Жду!
Итак, на литературном олимпе, как вы говорите, в ходе следственно-филологических мероприятий было найдено тело писателя. Мужчина. Средних лет. А дальше по протоколу местной полиции: «знак ГТО на груди у него – больше не знаем о нем ничего!». И три года ждали, когда парень протрезвеет и сам признается – как зовут и от какой туристической группы отбился… Пространно отвечаю, что: зовут меня Игорь. Русский. Проживаю в Санкт-Петербурге. Как попал на олимп, не помню… И угораздил же черт с такими биографическими данными уродиться Иржи Грошеком!
А вы очень настойчивая!
Вначале я написал роман и стал предлагать его разным издательствам под собственными фамилиями – Иванов, Петров, Сидоров. Слава богу, никто не взял. Тогда я решил, что писателя из меня не получится, и переквалифицировался в редакторы журнала. Помните, как у Саши Черного: «Не много нужно знаний и отваги, чтоб ляпать всем: „Возьмем“, „Не подошло-с!“». И только я отработал эту манеру, как грянул дефолт тысяча девятьсот девяносто восьмого года от рождества тогдашнего министра финансов. Два нуля отвалились, журналисты разбежались, и пришлось мне заполнять журнал своими сочинениями, но под разными псевдонимами, как то: Копейкин, Геллер, Сентаво и ГрошИк. Что было вполне объяснимо на тот экономический период. Но к сожалению, корректор тоже «отвалился», и первая глава «Легкого завтрака» появилась под «чешским» псевдонимом ГрошЕк, а то быть бы мне «сЯнтавой». Ямамура Сянтава! «Перевод с японского Анны Владимировой». Что же касается имени – Иржи, то я пребывал в полной уверенности, что это аналог Игоря. Люди! Не повторяйте моих ошибок! Йиржи – это Георгий, и пишется несколько иначе. Поэтому псевдоним Иржи Грошек прошу считать исконно русским произведением, как «Слово о полку Игореве».

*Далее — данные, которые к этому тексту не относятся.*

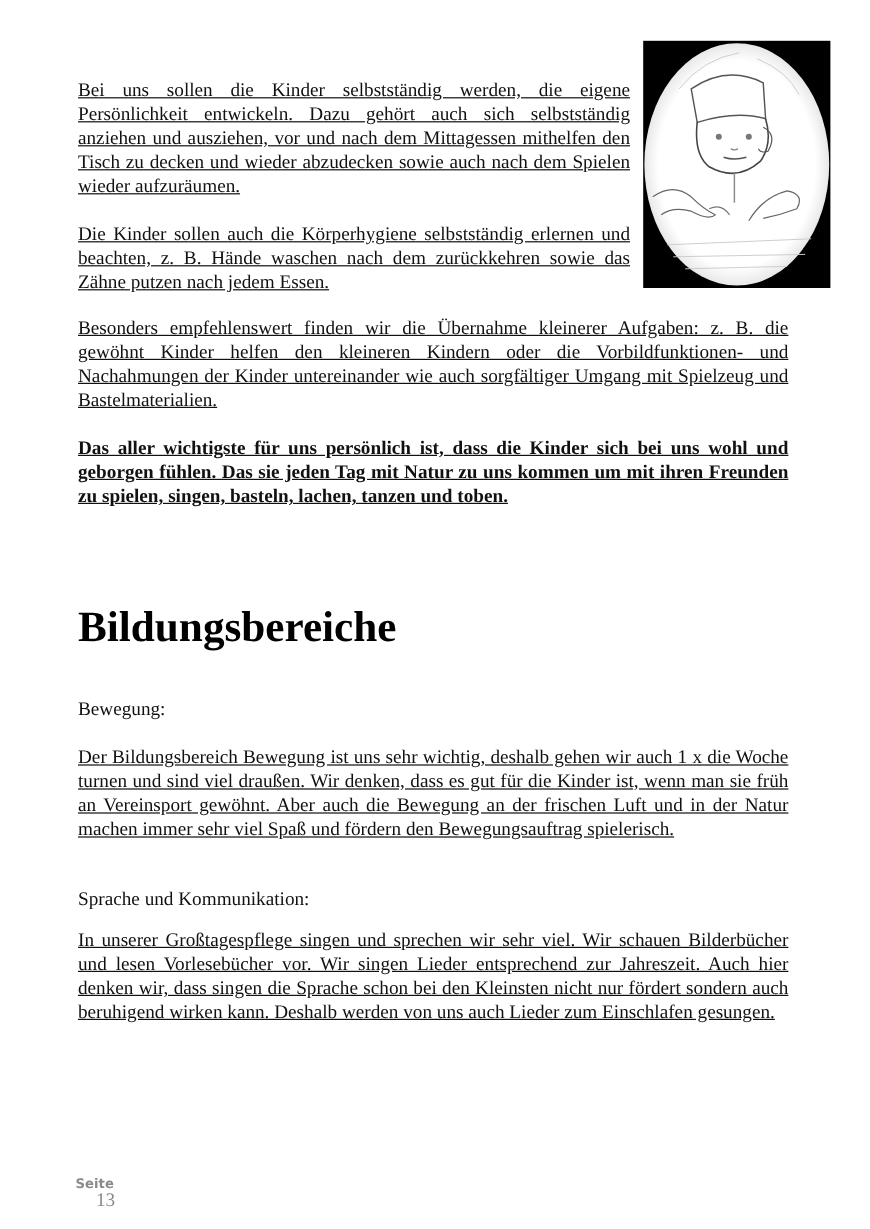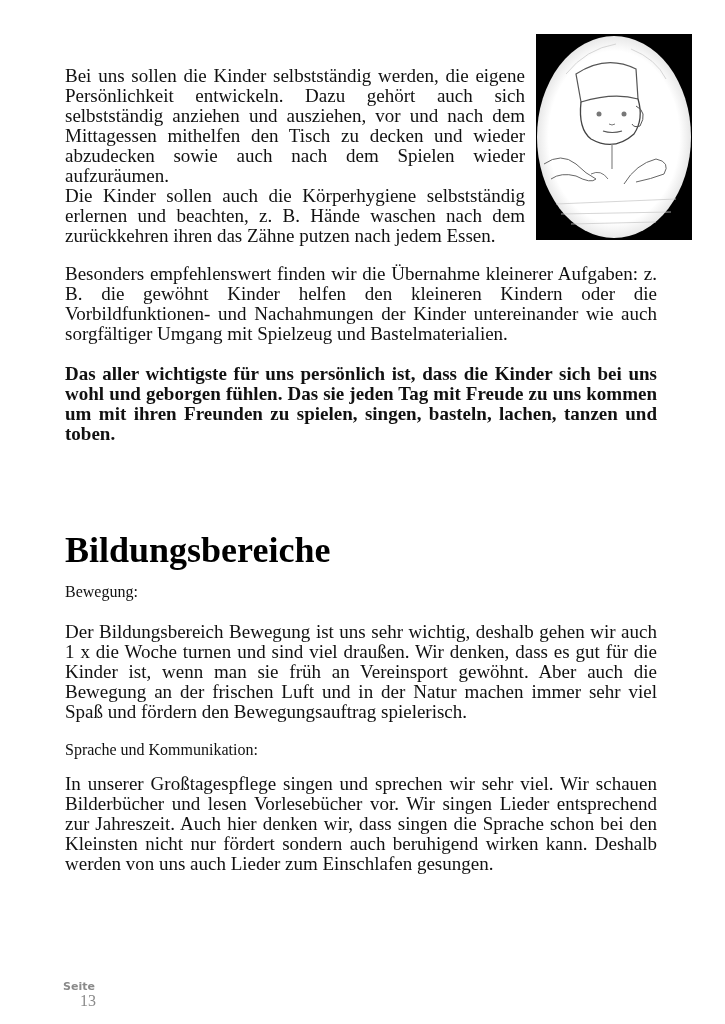--- a/index.html
+++ b/index.html
@@ -4,31 +4,32 @@
   <style>
     html, body { margin: 0; padding: 0; background: #ffffff; }
     body {
       width: 725px; height: 1024px; position: relative; overflow: hidden;
       font-family: "Liberation Serif", "DejaVu Serif", serif;
       color: #111111;
     }
     .para {
       position: absolute;
       left: 65px;
-      font-size: 19px;
+      font-size: 16px;
       line-height: 20px;
       text-align: justify;
       margin: 0;
+      text-decoration: underline;
     }
     .para.narrow { width: 460px; }
     .para.wide { width: 592px; }
     .para.bold { font-weight: bold; }
     .heading {
       position: absolute;
-      left: 65px; top: 528px;
+      left: 65px; top: 500px;
       font-size: 36px; line-height: 44px;
       font-weight: bold; margin: 0;
       color: #000;
     }
     .subhead {
       position: absolute; left: 65px;
       font-size: 16px; line-height: 20px;
       margin: 0;
     }
     .photo {
@@ -44,23 +45,23 @@
     .footer .label { font-weight: bold; display: block; }
     .footer .num {
       display: block; padding-left: 17px;
       font-family: "Liberation Serif", serif; font-size: 16px;
     }
   </style>
 </head>
 <body>
 
 <p class="para narrow" style="top:66px;">Bei uns sollen die Kinder selbstständig werden, die eigene Persönlichkeit entwickeln. Dazu gehört auch sich selbstständig anziehen und ausziehen, vor und nach dem Mittagessen mithelfen den Tisch zu decken und wieder abzudecken sowie auch nach dem Spielen wieder aufzuräumen.</p>
-<p class="para narrow" style="top:186px;">Die Kinder sollen auch die Körperhygiene selbstständig erlernen und beachten, z. B. Hände waschen nach dem zurückkehren ihren das Zähne putzen nach jedem Essen.</p>
+<p class="para narrow" style="top:186px;">Die Kinder sollen auch die Körperhygiene selbstständig erlernen und beachten, z. B. Hände waschen nach dem zurückkehren sowie das Zähne putzen nach jedem Essen.</p>
 <p class="para wide" style="top:264px;">Besonders empfehlenswert finden wir die Übernahme kleinerer Aufgaben: z. B. die gewöhnt Kinder helfen den kleineren Kindern oder die Vorbildfunktionen- und Nachahmungen der Kinder untereinander wie auch sorgfältiger Umgang mit Spielzeug und Bastelmaterialien.</p>
-<p class="para wide bold" style="top:364px;">Das aller wichtigste für uns persönlich ist, dass die Kinder sich bei uns wohl und geborgen fühlen. Das sie jeden Tag mit Freude zu uns kommen um mit ihren Freunden zu spielen, singen, basteln, lachen, tanzen und toben.</p>
+<p class="para wide bold" style="top:364px;">Das aller wichtigste für uns persönlich ist, dass die Kinder sich bei uns wohl und geborgen fühlen. Das sie jeden Tag mit Natur zu uns kommen um mit ihren Freunden zu spielen, singen, basteln, lachen, tanzen und toben.</p>
 
 <div class="photo">
   <svg width="156" height="206" viewBox="0 0 156 206">
     <defs>
       <radialGradient id="g" cx="50%" cy="50%" r="50%">
         <stop offset="85%" stop-color="#ffffff"></stop>
         <stop offset="100%" stop-color="#e8e8e8"></stop>
       </radialGradient>
     </defs>
     <ellipse cx="78" cy="103" rx="77" ry="101" fill="url(#g)"></ellipse>

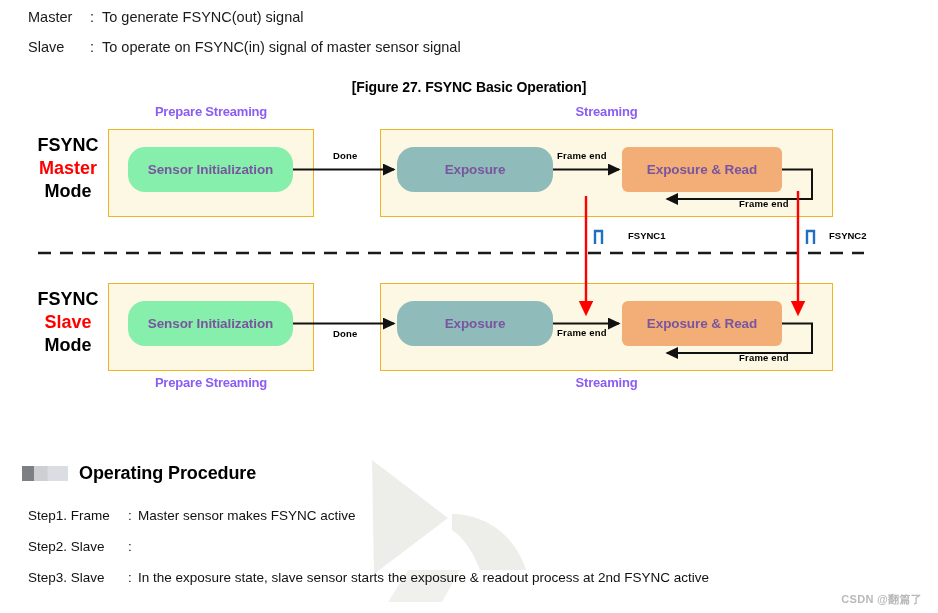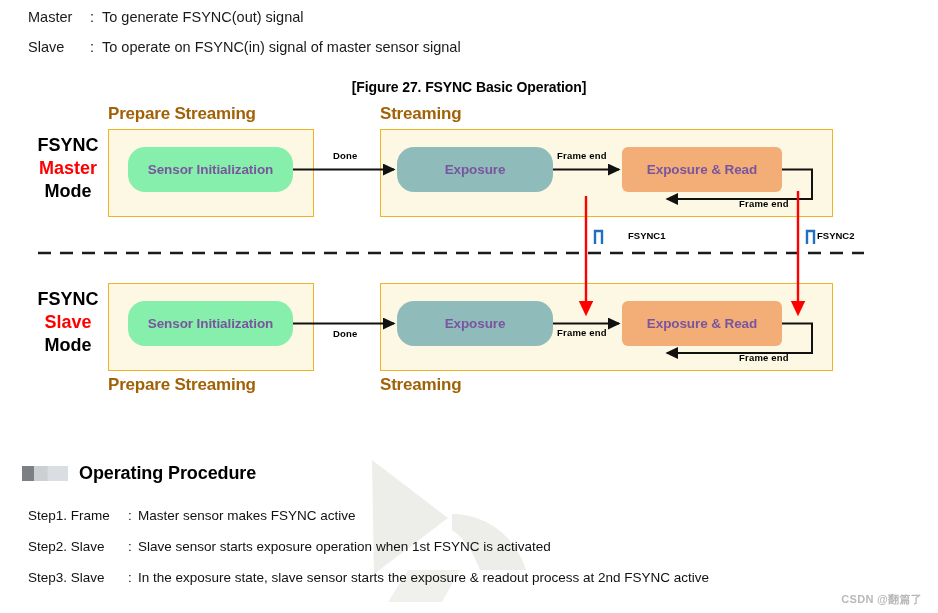--- a/index.html
+++ b/index.html
@@ -54,24 +54,24 @@
     top: 0;
     width: 938px;
     height: 613px;
     pointer-events: none;
   }
   .diagram > * { pointer-events: auto; }
 
   
   .phase-title {
     position: absolute;
-    font-size: 17px;
-    font-weight: bold;
-    color: #a16207;
-    text-align: left;
+    font-size: 13px;
+    font-weight: bold;
+    color: #8b5cf6;
+    text-align: center;
     letter-spacing: -0.2px;
   }
   #phase-prep-top    { left: 108px; top: 104px; width: 206px; }
   #phase-stream-top  { left: 380px; top: 104px; width: 453px; }
   #phase-prep-bot    { left: 108px; top: 375px; width: 206px; }
   #phase-stream-bot  { left: 380px; top: 375px; width: 453px; }
 
   
   .mode-label {
     position: absolute;
@@ -139,21 +139,21 @@
 
   
   .fsync-label {
     position: absolute;
     font-size: 9.5px;
     font-weight: bold;
     color: #000;
     white-space: nowrap;
   }
   #fsync1-label { left: 605px; top: 230px; padding-left: 23px; }
-  #fsync2-label { left: 817px; top: 230px; }
+  #fsync2-label { left: 817px; top: 230px; padding-left: 12px; }
 
   
   #overlay {
     position: absolute;
     left: 0; top: 0;
     width: 938px; height: 613px;
     pointer-events: none;
   }
 
   
@@ -320,21 +320,20 @@
 
 <div class="steps">
   <div class="step-row">
     <span class="step-label">Step1. Frame</span>
     <span class="step-sep">:</span>
     <span class="step-text">Master sensor makes FSYNC active</span>
   </div>
   <div class="step-row">
     <span class="step-label">Step2. Slave</span>
     <span class="step-sep">:</span>
-    <span class="step-text">Slave sensor starts exposure operation when 1st FSYNC is activated</span>
   </div>
   <div class="step-row">
     <span class="step-label">Step3. Slave</span>
     <span class="step-sep">:</span>
     <span class="step-text">In the exposure state, slave sensor starts the exposure &amp; readout process at 2nd FSYNC active</span>
   </div>
 </div>
 
 <div id="watermark-text">CSDN @翻篇了</div>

Только глава из «Легкого завтрака», когда я воспользовался дефолтом и своим служебным положением. До этого была рукопись о пяти экземплярах. Повесть не повесть, пьеса не пьеса – словом, некий литературный опыт по соблазнению тургеневских барышень. Написана специально, чтобы барышни эту повесть читали и хохотали до полной потери тургеневской бдительности. Здесь появлялся сам Автор, ну а дальше – по обстоятельствам… Отсюда массового читателя, свыше пяти экземпляров, я расценивал как редкостное художественное извращение. Однако умудрился поступить с этой повестью в Литературный институт имени Горького, где проучился целых полгода. Не знаю, на что я рассчитывал, однако Андрей Платонов уже не работал в Литературном институте дворником, а «быстрые Невтоны» не размножались со скоростью хотя бы два Невтона за месяц. Лев Николаевич Толстой не бегал по коридорам, Николай Васильевич Гоголь не резался в картишки с Федором Михайловичем Достоевским. То есть меня поразила обыденность литературного процесса и общежитие на улице Руставели. Вдобавок я никак не мог вычислить, кто из двенадцати негритят будущий Пушкин. Поэтому сильно расстроился, решил, что писателя из меня не получится, и переквалифицировался в рекламные деятели… Но Литературный институт всегда вспоминаю со всей теплотой, на какую способен.